= Neil Kirton =

New Zealand politician

Neil Francis Kirton (born 16 May 1956) is a New Zealand politician. He was an MP from 1996 to 1999, first as a member of the New Zealand First party and then as an independent. Before the splintering of New Zealand First, he was known as its leading dissident.

==Early life and education==
Born on 16 May 1956, Kirton was educated at Sacred Heart College, Auckland, and the University of Otago, from where he graduated with a Bachelor of Science degree in 1978 and a Postgraduate Diploma in Science with first-class honours in 1979.

==Member of Parliament==

Kirton was first elected to Parliament in the 1996 election as a New Zealand First list MP, having contested the electorate. When New Zealand First formed a coalition with the governing National Party, Kirton was appointed Associate Minister of Health. Kirton soon became disillusioned with this arrangement, however, disliking the National Party's health policies. He became increasingly critical of his party's coalition with National, and in August 1997, he was fired from his role as Associate Minister of Health after quarreling bitterly with the Minister of Health, Bill English. Kirton accused English of breaching the coalition agreement between National and New Zealand First, and called National "untrustworthy" and "deceitful". He then launched an unsuccessful campaign within New Zealand First to break off the coalition and come to an arrangement with the Labour Party.

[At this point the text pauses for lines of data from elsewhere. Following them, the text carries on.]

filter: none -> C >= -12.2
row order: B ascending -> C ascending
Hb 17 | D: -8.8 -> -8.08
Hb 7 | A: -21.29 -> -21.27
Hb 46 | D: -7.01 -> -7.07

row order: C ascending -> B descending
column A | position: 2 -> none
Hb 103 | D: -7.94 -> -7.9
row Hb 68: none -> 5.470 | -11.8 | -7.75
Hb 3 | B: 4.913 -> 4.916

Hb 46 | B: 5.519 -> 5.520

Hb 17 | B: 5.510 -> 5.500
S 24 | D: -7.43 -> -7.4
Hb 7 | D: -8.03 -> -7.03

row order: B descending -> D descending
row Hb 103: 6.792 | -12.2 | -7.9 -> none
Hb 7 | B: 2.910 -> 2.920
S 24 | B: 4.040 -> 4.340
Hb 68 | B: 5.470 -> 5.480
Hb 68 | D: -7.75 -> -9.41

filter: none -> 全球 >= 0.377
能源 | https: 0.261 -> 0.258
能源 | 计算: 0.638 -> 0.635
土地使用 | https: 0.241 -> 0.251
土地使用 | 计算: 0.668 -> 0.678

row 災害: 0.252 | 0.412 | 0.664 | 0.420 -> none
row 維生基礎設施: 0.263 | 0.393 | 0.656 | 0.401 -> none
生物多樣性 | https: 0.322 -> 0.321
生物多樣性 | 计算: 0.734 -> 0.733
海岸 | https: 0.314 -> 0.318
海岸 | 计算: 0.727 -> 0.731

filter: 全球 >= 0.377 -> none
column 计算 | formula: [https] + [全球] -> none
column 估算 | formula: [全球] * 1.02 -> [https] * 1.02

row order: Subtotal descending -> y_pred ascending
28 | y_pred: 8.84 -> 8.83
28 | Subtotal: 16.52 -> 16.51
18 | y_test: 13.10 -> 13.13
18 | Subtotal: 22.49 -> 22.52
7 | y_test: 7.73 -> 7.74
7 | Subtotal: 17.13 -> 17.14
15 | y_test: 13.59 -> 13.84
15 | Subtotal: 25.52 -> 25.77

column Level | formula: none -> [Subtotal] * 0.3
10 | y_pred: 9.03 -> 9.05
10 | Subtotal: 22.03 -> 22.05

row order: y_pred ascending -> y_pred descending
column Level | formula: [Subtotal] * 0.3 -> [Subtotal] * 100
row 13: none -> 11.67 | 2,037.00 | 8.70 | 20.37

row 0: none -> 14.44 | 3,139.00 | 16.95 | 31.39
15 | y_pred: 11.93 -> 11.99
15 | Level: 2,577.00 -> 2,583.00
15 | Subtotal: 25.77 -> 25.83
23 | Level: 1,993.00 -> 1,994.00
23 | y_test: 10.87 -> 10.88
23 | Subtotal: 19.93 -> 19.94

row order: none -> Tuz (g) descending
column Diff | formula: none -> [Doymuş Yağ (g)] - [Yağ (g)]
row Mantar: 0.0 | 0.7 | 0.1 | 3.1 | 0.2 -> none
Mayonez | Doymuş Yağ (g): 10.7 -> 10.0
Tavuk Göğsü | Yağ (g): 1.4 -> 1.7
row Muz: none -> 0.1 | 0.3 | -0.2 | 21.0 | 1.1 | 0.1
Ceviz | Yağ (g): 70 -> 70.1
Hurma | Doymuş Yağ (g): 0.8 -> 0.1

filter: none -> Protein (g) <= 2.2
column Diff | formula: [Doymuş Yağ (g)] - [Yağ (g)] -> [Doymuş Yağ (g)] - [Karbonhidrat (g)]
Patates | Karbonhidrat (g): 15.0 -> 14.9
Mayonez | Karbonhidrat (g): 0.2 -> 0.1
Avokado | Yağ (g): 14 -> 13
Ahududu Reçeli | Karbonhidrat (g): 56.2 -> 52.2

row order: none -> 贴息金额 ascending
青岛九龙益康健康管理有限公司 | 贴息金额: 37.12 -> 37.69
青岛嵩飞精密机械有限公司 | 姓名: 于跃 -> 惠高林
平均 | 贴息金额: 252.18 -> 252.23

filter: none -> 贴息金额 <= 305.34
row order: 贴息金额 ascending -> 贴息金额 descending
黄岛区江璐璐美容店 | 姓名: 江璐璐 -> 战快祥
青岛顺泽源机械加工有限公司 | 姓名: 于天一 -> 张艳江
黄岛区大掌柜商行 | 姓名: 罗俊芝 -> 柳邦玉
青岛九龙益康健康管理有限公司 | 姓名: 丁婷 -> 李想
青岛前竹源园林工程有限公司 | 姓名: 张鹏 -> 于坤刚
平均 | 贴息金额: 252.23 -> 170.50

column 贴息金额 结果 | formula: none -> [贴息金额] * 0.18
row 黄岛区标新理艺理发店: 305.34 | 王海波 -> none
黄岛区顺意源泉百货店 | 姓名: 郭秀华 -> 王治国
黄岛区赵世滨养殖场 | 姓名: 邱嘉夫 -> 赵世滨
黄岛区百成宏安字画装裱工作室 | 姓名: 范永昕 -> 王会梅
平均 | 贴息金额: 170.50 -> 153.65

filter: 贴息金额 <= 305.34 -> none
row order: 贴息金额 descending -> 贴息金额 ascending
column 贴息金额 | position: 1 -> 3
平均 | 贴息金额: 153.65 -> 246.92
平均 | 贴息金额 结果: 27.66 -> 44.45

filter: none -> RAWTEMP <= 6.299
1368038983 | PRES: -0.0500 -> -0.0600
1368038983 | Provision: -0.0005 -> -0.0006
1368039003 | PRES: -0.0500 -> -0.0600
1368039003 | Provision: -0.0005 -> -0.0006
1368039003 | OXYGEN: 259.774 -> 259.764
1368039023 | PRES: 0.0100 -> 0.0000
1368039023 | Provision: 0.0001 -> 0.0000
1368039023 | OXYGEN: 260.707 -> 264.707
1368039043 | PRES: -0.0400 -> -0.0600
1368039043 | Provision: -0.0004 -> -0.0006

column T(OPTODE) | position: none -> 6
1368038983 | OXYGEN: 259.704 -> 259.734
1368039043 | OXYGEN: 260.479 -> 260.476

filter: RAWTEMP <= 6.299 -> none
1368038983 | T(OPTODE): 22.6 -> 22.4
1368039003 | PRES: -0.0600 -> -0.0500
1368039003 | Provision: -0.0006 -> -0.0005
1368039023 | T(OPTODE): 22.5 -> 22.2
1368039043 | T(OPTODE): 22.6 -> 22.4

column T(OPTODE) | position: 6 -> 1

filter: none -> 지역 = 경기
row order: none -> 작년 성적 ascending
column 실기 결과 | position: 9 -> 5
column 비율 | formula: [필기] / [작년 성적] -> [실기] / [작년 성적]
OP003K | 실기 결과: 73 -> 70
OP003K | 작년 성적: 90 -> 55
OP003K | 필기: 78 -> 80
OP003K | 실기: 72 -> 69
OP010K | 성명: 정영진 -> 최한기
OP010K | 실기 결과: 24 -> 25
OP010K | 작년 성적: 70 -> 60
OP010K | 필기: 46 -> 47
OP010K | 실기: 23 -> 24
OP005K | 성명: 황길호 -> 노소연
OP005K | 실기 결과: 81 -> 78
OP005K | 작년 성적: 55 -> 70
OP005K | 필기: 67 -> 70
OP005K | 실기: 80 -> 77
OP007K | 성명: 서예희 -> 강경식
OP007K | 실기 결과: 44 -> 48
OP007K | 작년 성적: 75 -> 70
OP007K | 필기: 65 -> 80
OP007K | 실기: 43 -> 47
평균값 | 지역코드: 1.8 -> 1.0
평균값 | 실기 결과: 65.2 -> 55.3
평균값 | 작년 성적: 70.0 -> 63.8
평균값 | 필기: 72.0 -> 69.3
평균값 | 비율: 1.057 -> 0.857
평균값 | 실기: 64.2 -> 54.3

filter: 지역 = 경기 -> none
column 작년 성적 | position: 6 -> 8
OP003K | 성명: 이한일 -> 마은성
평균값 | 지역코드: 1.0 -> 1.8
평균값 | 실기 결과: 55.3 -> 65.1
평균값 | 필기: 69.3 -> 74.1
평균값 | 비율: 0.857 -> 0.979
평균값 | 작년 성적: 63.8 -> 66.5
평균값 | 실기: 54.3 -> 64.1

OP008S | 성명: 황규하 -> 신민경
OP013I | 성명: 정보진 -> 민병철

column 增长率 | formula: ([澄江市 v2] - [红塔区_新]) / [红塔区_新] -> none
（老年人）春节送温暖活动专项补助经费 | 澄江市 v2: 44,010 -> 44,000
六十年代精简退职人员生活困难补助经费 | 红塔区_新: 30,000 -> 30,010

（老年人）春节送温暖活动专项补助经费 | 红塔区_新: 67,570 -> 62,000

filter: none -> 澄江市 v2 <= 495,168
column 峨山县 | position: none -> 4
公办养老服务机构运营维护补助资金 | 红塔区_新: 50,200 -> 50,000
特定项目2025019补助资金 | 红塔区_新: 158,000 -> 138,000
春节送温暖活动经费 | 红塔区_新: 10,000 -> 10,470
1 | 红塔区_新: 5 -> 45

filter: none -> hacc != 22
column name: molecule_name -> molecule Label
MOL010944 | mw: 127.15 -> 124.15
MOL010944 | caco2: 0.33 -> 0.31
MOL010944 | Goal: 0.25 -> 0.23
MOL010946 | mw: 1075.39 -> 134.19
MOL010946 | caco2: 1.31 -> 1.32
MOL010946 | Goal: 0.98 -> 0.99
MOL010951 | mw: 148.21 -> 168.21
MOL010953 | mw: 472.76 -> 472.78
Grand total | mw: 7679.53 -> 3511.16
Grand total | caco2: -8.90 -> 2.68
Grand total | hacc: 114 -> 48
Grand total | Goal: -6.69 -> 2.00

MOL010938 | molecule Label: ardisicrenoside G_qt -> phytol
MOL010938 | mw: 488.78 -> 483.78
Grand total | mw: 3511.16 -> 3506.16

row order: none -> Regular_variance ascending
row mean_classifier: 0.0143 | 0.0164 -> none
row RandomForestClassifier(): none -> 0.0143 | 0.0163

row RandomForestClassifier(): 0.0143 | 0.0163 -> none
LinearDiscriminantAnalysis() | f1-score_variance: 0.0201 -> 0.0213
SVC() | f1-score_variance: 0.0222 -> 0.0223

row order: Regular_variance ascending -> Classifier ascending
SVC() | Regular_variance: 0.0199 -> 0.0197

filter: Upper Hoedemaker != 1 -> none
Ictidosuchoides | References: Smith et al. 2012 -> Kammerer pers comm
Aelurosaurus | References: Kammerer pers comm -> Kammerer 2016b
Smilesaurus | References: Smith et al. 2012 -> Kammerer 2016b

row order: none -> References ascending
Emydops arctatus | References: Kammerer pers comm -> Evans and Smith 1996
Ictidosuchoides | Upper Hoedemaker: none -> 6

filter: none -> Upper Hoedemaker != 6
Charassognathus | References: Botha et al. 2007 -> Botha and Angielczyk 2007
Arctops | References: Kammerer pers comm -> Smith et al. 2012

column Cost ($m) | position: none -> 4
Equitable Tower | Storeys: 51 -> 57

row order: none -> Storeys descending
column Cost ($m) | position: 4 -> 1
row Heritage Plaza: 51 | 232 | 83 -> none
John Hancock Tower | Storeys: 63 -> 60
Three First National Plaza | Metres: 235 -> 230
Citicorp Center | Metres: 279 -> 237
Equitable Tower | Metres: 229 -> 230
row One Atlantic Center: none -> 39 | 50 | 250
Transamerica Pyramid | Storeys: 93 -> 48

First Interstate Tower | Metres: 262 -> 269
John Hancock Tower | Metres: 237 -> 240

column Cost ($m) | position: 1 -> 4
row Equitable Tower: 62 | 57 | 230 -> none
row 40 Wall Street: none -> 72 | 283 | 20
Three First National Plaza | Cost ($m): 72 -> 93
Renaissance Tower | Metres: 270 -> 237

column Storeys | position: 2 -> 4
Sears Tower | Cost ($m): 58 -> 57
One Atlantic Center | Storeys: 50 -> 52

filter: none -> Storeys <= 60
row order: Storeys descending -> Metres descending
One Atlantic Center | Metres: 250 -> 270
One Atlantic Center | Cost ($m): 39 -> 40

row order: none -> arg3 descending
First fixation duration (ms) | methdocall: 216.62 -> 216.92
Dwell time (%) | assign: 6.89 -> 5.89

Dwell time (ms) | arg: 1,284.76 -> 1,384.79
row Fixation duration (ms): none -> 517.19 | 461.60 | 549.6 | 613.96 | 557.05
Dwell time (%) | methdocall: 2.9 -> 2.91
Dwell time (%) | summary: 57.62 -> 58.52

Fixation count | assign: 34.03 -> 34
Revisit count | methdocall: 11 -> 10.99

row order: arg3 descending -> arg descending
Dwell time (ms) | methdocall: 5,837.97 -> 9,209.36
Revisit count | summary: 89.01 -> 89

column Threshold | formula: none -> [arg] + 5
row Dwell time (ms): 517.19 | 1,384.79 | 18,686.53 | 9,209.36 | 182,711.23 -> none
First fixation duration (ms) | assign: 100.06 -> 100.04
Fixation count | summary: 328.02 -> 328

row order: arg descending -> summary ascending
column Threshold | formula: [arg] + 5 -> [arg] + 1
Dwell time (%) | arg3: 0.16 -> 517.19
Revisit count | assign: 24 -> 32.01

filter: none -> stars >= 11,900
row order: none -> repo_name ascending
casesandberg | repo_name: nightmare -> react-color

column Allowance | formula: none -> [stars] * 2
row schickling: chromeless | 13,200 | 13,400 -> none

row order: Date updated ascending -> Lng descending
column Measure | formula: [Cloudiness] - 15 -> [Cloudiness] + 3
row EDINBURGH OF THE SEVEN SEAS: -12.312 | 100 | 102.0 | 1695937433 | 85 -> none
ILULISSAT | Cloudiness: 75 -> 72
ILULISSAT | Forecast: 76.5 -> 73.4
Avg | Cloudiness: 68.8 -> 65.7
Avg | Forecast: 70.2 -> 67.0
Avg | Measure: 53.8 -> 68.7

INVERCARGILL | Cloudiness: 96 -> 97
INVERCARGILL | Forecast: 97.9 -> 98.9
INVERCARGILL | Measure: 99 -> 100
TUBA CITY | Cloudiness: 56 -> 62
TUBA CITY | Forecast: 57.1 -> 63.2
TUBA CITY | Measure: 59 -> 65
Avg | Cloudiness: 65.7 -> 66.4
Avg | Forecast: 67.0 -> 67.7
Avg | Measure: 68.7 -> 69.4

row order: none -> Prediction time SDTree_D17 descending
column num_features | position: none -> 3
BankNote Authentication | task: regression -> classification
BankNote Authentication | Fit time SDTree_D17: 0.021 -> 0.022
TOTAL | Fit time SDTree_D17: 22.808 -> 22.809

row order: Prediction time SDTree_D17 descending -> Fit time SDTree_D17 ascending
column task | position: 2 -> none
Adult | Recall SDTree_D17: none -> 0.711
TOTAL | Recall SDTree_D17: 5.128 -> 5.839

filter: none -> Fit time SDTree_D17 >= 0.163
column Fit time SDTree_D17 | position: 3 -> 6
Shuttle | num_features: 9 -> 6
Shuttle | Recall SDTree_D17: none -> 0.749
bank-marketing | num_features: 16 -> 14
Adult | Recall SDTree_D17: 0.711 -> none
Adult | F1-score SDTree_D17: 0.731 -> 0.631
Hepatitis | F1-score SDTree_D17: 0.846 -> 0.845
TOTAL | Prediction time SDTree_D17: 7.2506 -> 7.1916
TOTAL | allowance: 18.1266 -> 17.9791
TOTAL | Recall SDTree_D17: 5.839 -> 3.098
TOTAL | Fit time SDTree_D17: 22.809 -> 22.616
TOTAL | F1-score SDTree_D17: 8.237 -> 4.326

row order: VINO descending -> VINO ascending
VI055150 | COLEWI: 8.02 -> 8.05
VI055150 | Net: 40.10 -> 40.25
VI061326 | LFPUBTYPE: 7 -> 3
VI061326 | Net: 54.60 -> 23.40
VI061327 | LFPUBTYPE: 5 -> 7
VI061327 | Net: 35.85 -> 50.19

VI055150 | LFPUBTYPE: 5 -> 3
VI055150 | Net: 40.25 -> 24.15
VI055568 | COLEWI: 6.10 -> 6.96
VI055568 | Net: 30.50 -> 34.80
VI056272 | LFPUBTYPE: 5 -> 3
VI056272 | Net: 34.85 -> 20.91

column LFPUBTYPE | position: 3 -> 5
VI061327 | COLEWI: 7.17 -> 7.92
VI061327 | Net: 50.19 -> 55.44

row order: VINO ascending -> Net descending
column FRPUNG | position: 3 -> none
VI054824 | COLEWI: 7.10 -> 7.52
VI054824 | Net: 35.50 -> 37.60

On 24 October, it was announced that Kirton would not be seeking renomination for New Zealand First, with Kirton saying that the party had lost its principles. Kirton did not resign from the party, however, deciding to remain a member until the end of the Parliamentary term. He therefore remained a dissident, and frequently criticised the party's leader, Winston Peters. He also continued to attack National's health policies. He attacked his replacement as Associate Minister of Health, New Zealand First's Tuariki Delamere, as a liar, and accused him of tamely accepting whatever the National Party wished.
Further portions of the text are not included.